- **Task item**
Draw out every line with the word "none" from the listing below.
##### Records for the task
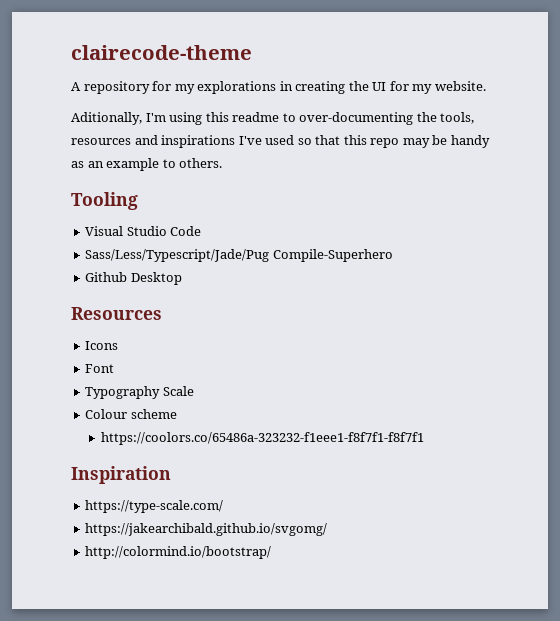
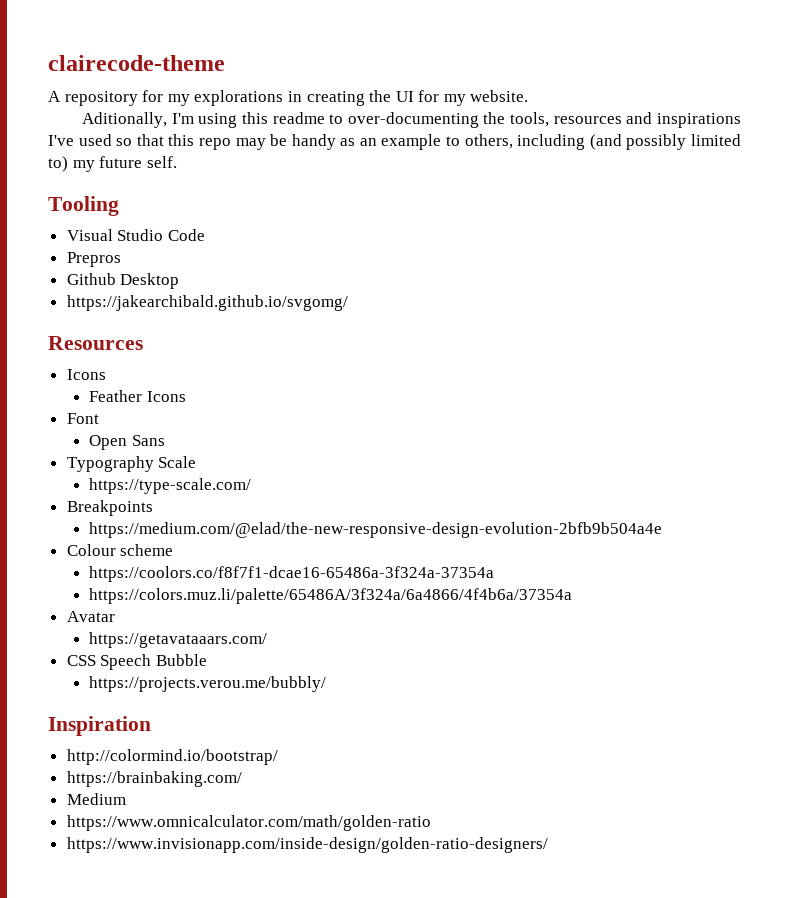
[179,158,223,168] others. -> [464,134,742,150] [48,156,177,172] others, including (and possibly limited to) my future self.
[85,249,393,262] Sass/Less/Typescript/Jade/Pug Compile-Superhero -> [66,252,121,267] Prepros
(182, 278) none -> [66,295,348,311] // https://jakearchibald.github.io/svgomg/
(119, 345) none -> [89,390,186,402] // Feather Icons
(115, 368) none -> [89,435,165,450] // Open Sans
(194, 391) none -> [89,478,252,494] [66,500,153,516] [89,522,663,538] // https://type-scale.com/ // Breakpoints // https://medium.com/@elad/the-new-responsive-design-evolution-2bfb9b504a4e
[100,432,424,445] [71,466,171,484] [85,500,224,513] [85,523,328,536] [85,546,272,559] https://coolors.co/65486a-323232-f1eee1-f8f7f1-f8f7f1 // Inspiration // https://type-scale.com/ // https://jakearchibald.github.io/svgomg/ // http://colormind.io/bootstrap/ -> [89,566,495,582] [89,588,573,604] [66,611,115,622] [89,632,268,648] [66,654,207,670] [89,676,327,692] [48,716,151,736] [66,749,278,765] [66,771,242,787] [66,793,126,805] [66,815,431,831] [66,837,548,853] https://coolors.co/f8f7f1-dcae16-65486a-3f324a-37354a // https://colors.muz.li/palette/65486A/3f324a/6a4866/4f4b6a/37354a // Avatar // https://getavataaars.com/ // CSS Speech Bubble // https://projects.verou.me/bubbly/ // Inspiration // http://colormind.io/bootstrap/ // https://brainbaking.com/ // Medium // https://www.omnicalculator.com/math/golden-ratio // https://www.invisionapp.com/inside-design/golden-ratio-designers/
##########
- **Response below**
(182, 278) none -> [66,295,348,311] // https://jakearchibald.github.io/svgomg/
(119, 345) none -> [89,390,186,402] // Feather Icons
(115, 368) none -> [89,435,165,450] // Open Sans
(194, 391) none -> [89,478,252,494] [66,500,153,516] [89,522,663,538] // https://type-scale.com/ // Breakpoints // https://medium.com/@elad/the-new-responsive-design-evolution-2bfb9b504a4e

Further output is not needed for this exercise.